Task statement:
Which lines in the listing below contain the word "chip"? Copy each one.

Supplied material:
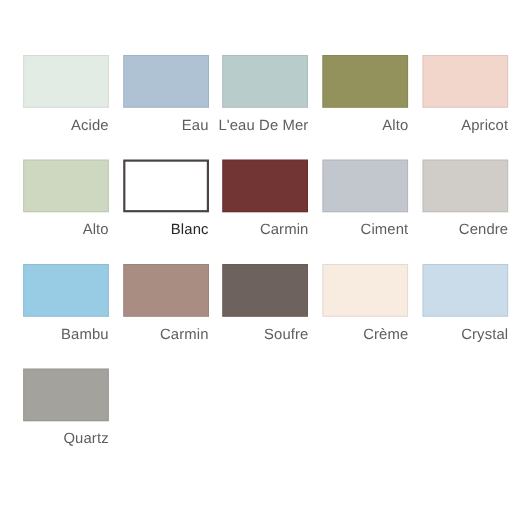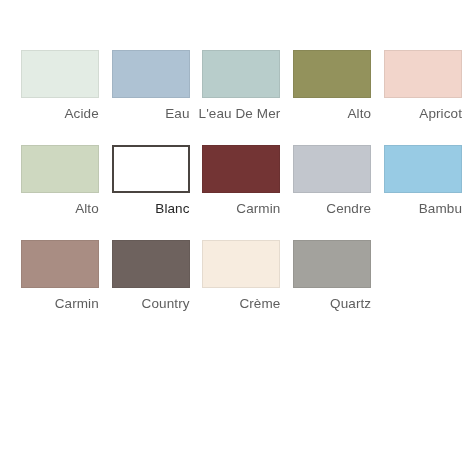--- a/index.html
+++ b/index.html
@@ -98,7 +98,7 @@
     </div>
     <div class="swatch-cell">
       <div class="swatch-chip" style="background: rgb(194, 198, 205);"></div>
-      <div class="swatch-label">Cendre</div>
+      <div class="swatch-label">Ciment</div>
     </div>
     <div class="swatch-cell">
       <div class="swatch-chip" style="background: rgb(152, 203, 228);"></div>

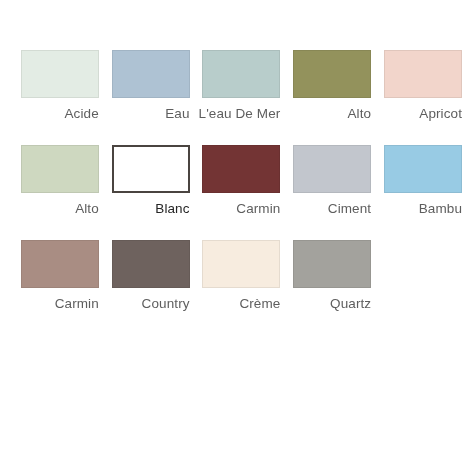--- a/index.html
+++ b/index.html
@@ -101,6 +101,10 @@
       <div class="swatch-label">Ciment</div>
     </div>
     <div class="swatch-cell">
+      <div class="swatch-chip" style="background: rgb(208, 205, 201);"></div>
+      <div class="swatch-label">Cendre</div>
+    </div>
+    <div class="swatch-cell">
       <div class="swatch-chip" style="background: rgb(152, 203, 228);"></div>
       <div class="swatch-label">Bambu</div>
     </div>

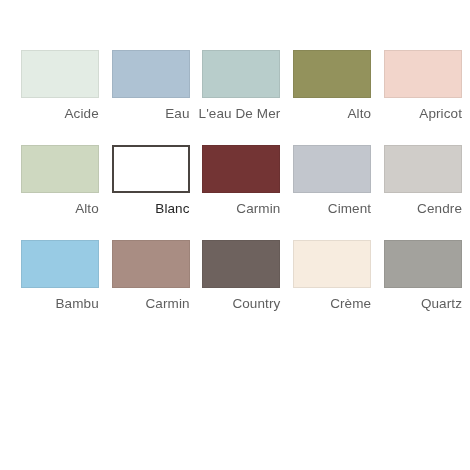--- a/index.html
+++ b/index.html
@@ -114,7 +114,7 @@
     </div>
     <div class="swatch-cell">
       <div class="swatch-chip" style="background: rgb(110, 98, 94);"></div>
-      <div class="swatch-label">Country</div>
+      <div class="swatch-label">Soufre</div>
     </div>
     <div class="swatch-cell">
       <div class="swatch-chip" style="background: rgb(247, 236, 223);"></div>

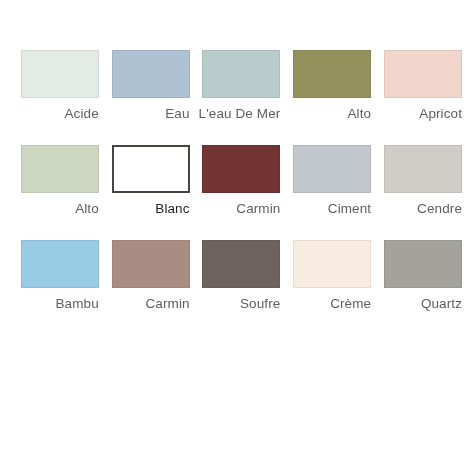--- a/index.html
+++ b/index.html
@@ -121,6 +121,10 @@
       <div class="swatch-label">Crème</div>
     </div>
     <div class="swatch-cell">
+      <div class="swatch-chip" style="background: rgb(202, 220, 233);"></div>
+      <div class="swatch-label">Crystal</div>
+    </div>
+    <div class="swatch-cell">
       <div class="swatch-chip" style="background: rgb(163, 162, 157);"></div>
       <div class="swatch-label">Quartz</div>
     </div>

Exercise solution:
       <div class="swatch-chip" style="background: rgb(194, 198, 205);"></div>
       <div class="swatch-chip" style="background: rgb(152, 203, 228);"></div>
+      <div class="swatch-chip" style="background: rgb(208, 205, 201);"></div>
       <div class="swatch-chip" style="background: rgb(152, 203, 228);"></div>
       <div class="swatch-chip" style="background: rgb(110, 98, 94);"></div>
       <div class="swatch-chip" style="background: rgb(247, 236, 223);"></div>
+      <div class="swatch-chip" style="background: rgb(202, 220, 233);"></div>
       <div class="swatch-chip" style="background: rgb(163, 162, 157);"></div>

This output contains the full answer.